## TO DO
Only these lines of the data below are wanted: the one with "-40,21 +40,21 @@", the one with "cursor:pointer; text-decoration:none; font-size:14px;", and any lines between them, each repeated exactly.

(Screenshot and code edit data)
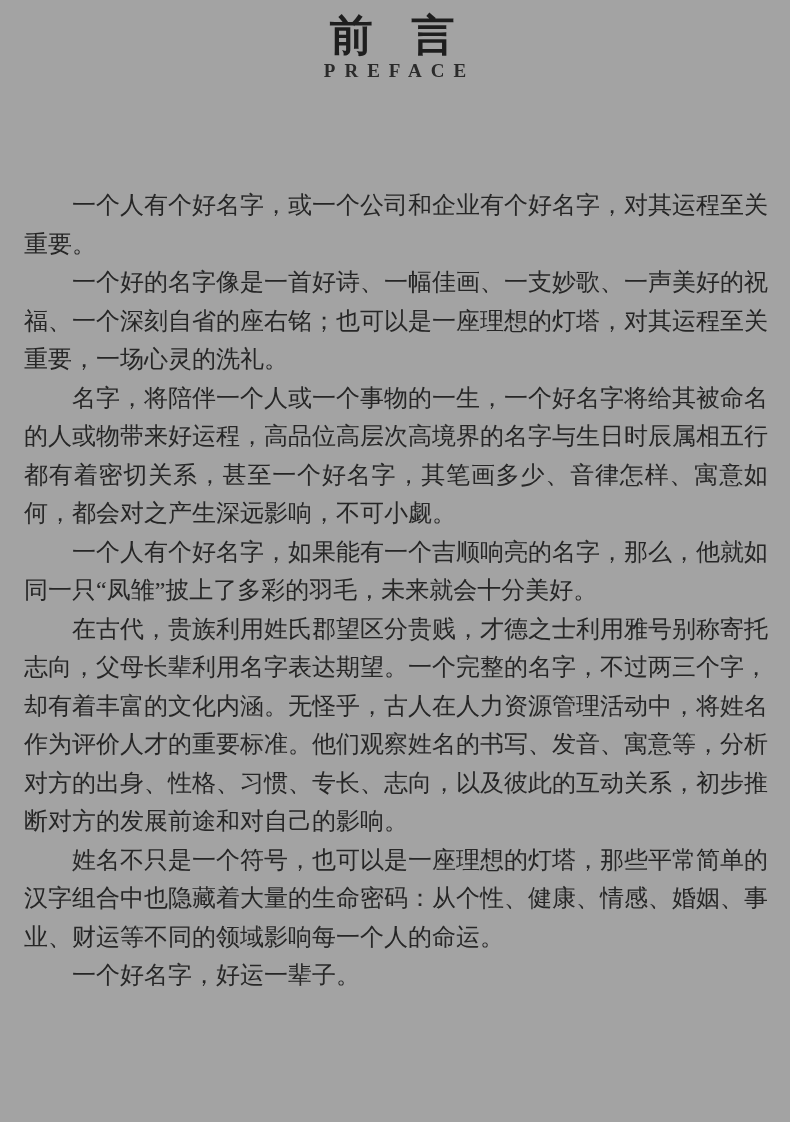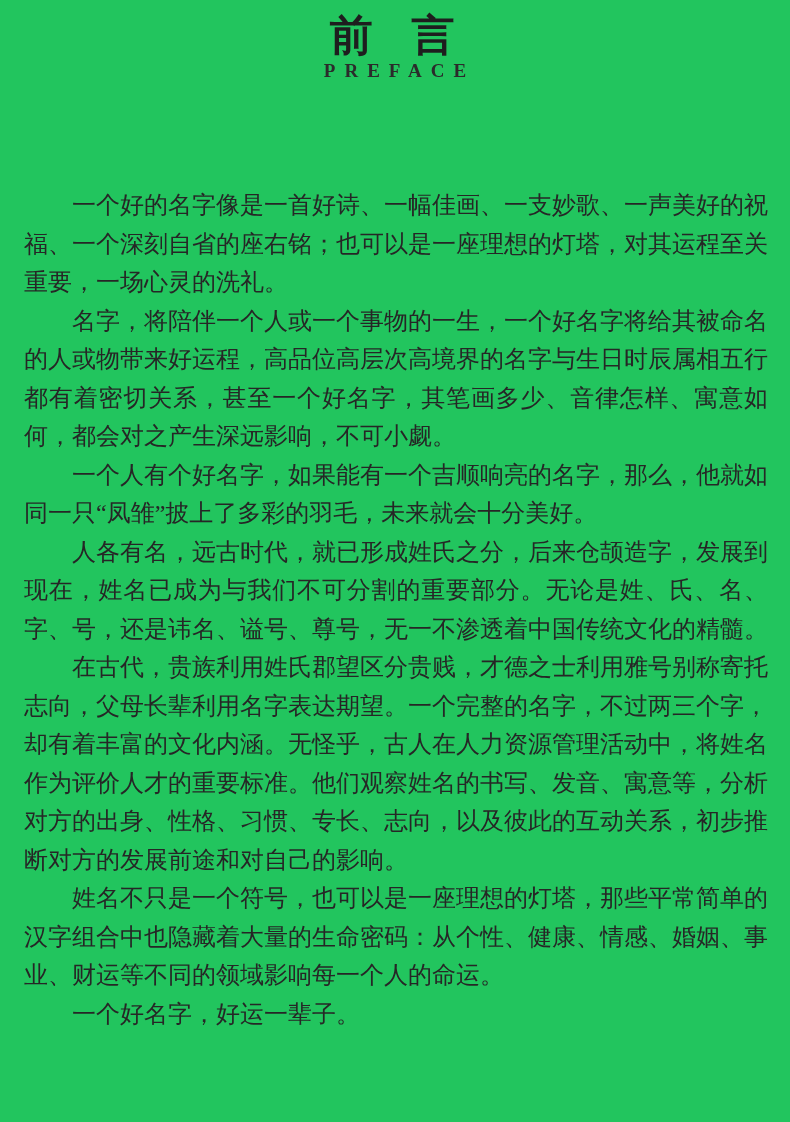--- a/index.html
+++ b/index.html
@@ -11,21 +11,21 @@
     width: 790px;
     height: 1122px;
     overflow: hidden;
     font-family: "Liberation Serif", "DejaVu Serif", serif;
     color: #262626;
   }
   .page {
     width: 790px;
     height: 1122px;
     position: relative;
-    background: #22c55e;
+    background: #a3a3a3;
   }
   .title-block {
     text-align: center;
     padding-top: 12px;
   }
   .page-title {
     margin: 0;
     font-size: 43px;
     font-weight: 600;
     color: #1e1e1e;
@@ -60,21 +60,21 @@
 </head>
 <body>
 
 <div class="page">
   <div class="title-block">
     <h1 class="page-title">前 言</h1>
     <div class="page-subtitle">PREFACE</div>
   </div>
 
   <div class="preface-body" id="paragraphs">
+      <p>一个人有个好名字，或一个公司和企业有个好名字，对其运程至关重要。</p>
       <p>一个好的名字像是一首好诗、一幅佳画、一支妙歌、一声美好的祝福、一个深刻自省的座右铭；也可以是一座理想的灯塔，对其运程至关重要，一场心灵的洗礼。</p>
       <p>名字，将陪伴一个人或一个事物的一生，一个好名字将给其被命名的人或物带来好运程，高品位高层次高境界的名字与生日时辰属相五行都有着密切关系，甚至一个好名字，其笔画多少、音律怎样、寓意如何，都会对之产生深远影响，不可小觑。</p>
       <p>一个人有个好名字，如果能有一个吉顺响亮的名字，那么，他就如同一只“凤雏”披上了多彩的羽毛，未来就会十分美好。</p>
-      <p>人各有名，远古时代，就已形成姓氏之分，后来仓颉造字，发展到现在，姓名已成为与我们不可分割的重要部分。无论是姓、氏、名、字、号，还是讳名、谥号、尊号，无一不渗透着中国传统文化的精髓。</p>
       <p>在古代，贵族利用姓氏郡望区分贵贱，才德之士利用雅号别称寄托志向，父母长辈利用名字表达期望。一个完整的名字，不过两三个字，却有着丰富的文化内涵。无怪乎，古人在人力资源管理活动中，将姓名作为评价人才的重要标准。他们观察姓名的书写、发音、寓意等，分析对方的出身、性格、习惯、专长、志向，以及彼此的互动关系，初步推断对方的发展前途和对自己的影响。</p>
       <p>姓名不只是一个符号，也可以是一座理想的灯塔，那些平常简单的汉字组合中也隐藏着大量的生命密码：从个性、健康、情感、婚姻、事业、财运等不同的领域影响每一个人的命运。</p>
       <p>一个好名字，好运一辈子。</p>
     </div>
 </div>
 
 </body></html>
---
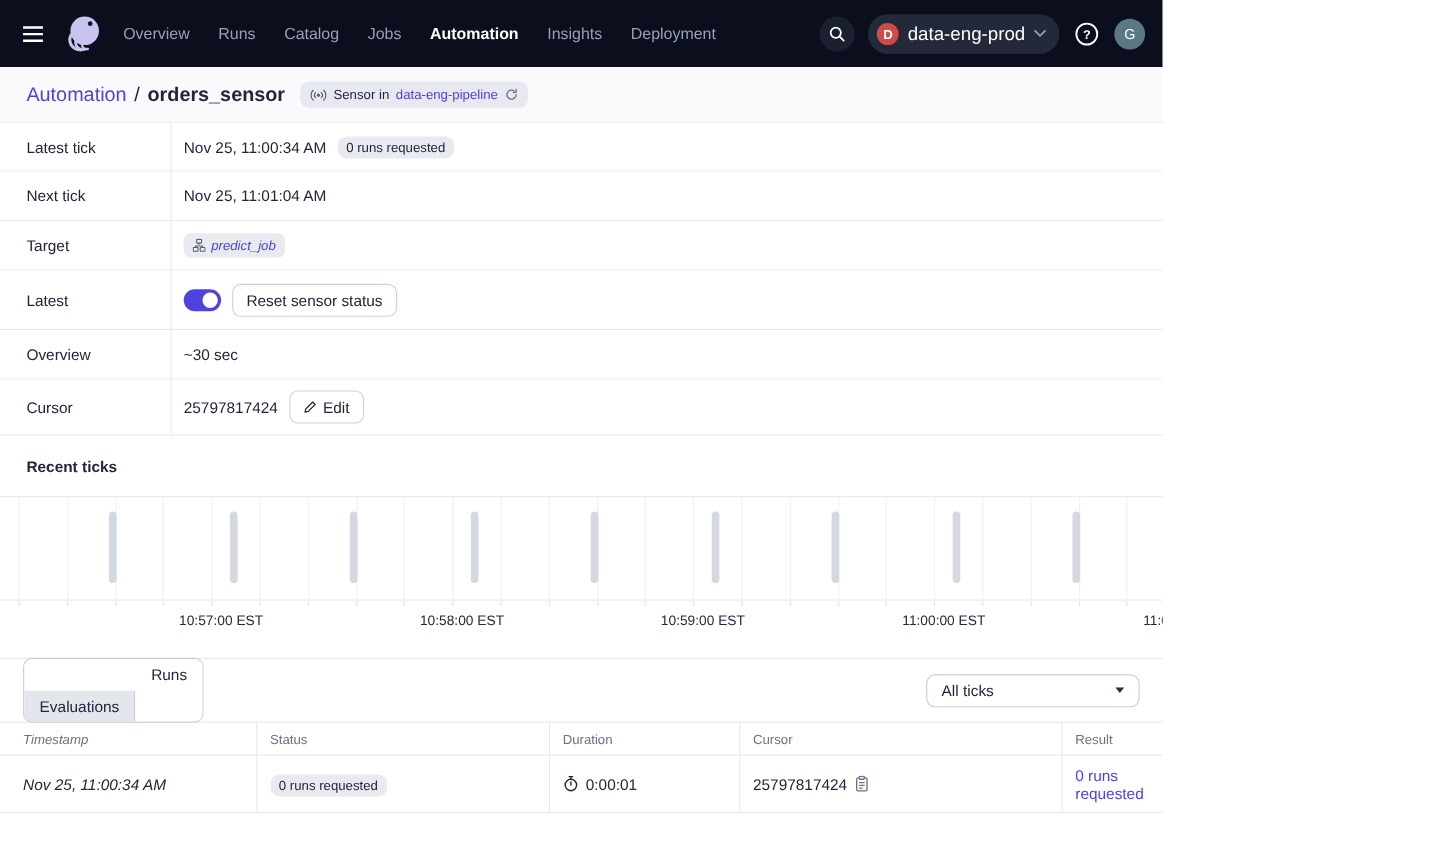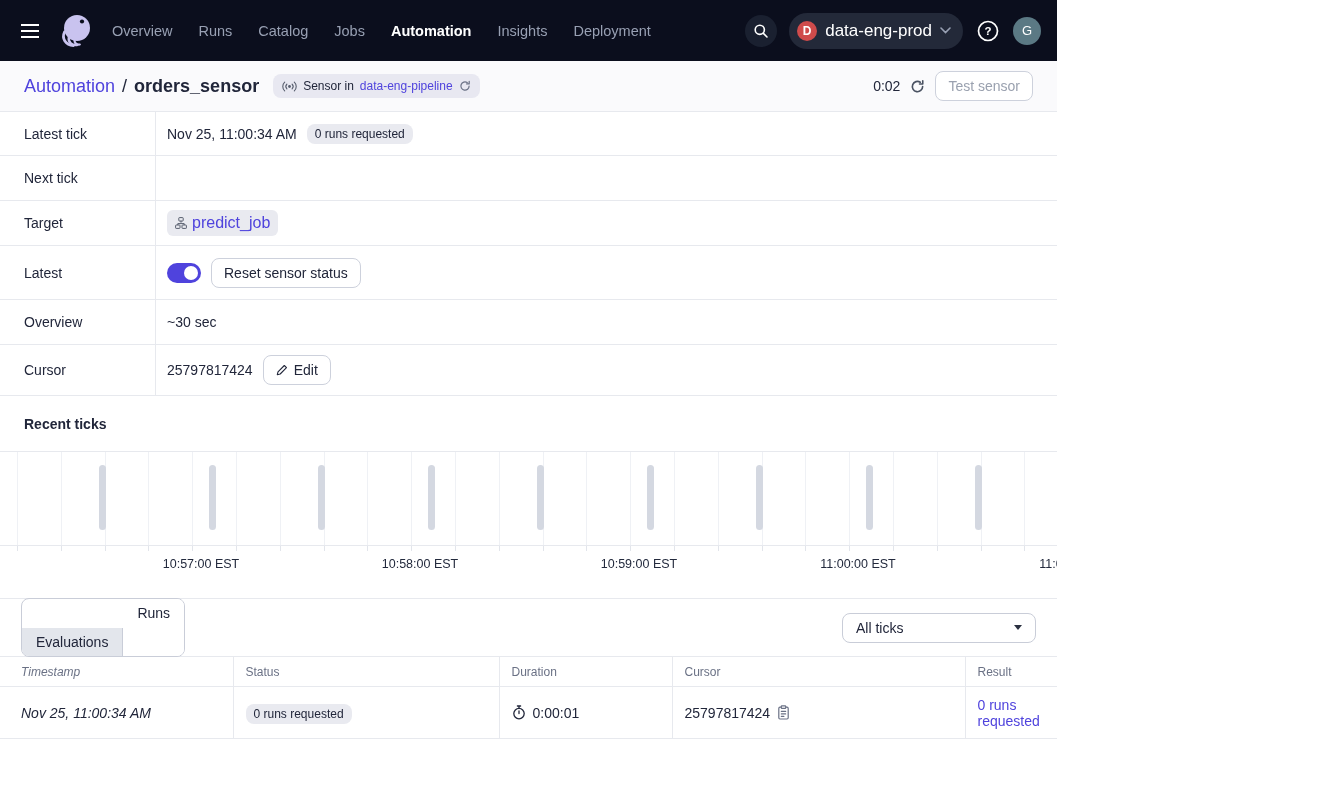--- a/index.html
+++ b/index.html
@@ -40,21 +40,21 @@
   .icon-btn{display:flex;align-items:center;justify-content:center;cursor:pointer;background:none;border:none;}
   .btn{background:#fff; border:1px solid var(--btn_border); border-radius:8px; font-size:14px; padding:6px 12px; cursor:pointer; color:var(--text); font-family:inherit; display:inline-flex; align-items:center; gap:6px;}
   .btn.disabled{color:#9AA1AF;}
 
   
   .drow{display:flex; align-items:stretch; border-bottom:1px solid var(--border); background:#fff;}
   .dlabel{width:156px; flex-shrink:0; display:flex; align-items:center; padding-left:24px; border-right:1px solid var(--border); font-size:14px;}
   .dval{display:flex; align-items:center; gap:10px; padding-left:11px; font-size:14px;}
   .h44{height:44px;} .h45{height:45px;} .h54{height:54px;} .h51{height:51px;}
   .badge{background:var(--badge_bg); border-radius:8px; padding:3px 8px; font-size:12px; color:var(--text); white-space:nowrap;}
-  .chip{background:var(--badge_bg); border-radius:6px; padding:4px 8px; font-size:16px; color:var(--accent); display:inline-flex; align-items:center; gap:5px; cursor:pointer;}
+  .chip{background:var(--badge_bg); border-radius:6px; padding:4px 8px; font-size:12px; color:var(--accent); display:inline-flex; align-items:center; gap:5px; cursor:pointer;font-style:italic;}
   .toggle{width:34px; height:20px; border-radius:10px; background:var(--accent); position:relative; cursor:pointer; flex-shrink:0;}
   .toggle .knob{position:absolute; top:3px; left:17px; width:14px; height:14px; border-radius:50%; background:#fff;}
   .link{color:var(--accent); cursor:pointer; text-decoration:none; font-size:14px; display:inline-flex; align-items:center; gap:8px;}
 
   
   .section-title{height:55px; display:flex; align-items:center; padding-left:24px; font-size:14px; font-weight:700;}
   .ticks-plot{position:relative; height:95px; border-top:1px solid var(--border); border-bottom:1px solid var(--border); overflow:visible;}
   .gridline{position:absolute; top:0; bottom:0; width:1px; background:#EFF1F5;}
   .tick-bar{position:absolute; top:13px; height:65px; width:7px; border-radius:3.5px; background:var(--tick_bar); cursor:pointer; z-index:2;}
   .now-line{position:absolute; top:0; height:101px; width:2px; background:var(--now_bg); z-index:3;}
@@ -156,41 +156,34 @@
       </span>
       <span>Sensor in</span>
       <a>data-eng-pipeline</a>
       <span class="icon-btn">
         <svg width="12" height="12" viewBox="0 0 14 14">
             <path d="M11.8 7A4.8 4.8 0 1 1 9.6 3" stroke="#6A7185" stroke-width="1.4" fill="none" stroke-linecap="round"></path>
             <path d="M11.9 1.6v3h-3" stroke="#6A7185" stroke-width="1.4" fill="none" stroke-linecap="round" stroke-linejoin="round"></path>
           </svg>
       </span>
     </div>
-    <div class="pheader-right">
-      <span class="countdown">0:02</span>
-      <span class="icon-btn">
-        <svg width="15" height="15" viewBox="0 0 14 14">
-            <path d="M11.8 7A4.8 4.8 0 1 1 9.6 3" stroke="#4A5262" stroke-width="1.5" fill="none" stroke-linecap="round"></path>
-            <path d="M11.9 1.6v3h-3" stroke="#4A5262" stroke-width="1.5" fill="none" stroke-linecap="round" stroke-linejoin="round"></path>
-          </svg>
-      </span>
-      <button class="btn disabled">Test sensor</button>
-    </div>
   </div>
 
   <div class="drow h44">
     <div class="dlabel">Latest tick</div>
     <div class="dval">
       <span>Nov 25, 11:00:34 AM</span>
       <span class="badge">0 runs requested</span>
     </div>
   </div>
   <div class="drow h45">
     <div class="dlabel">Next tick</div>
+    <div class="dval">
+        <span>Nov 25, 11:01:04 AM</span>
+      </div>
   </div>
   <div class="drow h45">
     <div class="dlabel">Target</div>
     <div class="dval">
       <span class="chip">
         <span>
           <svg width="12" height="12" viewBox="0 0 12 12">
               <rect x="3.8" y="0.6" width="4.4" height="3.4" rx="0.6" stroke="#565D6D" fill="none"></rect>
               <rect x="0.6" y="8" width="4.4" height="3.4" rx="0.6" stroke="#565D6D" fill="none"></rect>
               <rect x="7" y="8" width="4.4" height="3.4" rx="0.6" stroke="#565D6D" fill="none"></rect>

## YOUR RESPONSE
@@ -40,21 +40,21 @@
   .icon-btn{display:flex;align-items:center;justify-content:center;cursor:pointer;background:none;border:none;}
   .btn{background:#fff; border:1px solid var(--btn_border); border-radius:8px; font-size:14px; padding:6px 12px; cursor:pointer; color:var(--text); font-family:inherit; display:inline-flex; align-items:center; gap:6px;}
   .btn.disabled{color:#9AA1AF;}
 
   
   .drow{display:flex; align-items:stretch; border-bottom:1px solid var(--border); background:#fff;}
   .dlabel{width:156px; flex-shrink:0; display:flex; align-items:center; padding-left:24px; border-right:1px solid var(--border); font-size:14px;}
   .dval{display:flex; align-items:center; gap:10px; padding-left:11px; font-size:14px;}
   .h44{height:44px;} .h45{height:45px;} .h54{height:54px;} .h51{height:51px;}
   .badge{background:var(--badge_bg); border-radius:8px; padding:3px 8px; font-size:12px; color:var(--text); white-space:nowrap;}
-  .chip{background:var(--badge_bg); border-radius:6px; padding:4px 8px; font-size:16px; color:var(--accent); display:inline-flex; align-items:center; gap:5px; cursor:pointer;}
+  .chip{background:var(--badge_bg); border-radius:6px; padding:4px 8px; font-size:12px; color:var(--accent); display:inline-flex; align-items:center; gap:5px; cursor:pointer;font-style:italic;}
   .toggle{width:34px; height:20px; border-radius:10px; background:var(--accent); position:relative; cursor:pointer; flex-shrink:0;}
   .toggle .knob{position:absolute; top:3px; left:17px; width:14px; height:14px; border-radius:50%; background:#fff;}
   .link{color:var(--accent); cursor:pointer; text-decoration:none; font-size:14px; display:inline-flex; align-items:center; gap:8px;}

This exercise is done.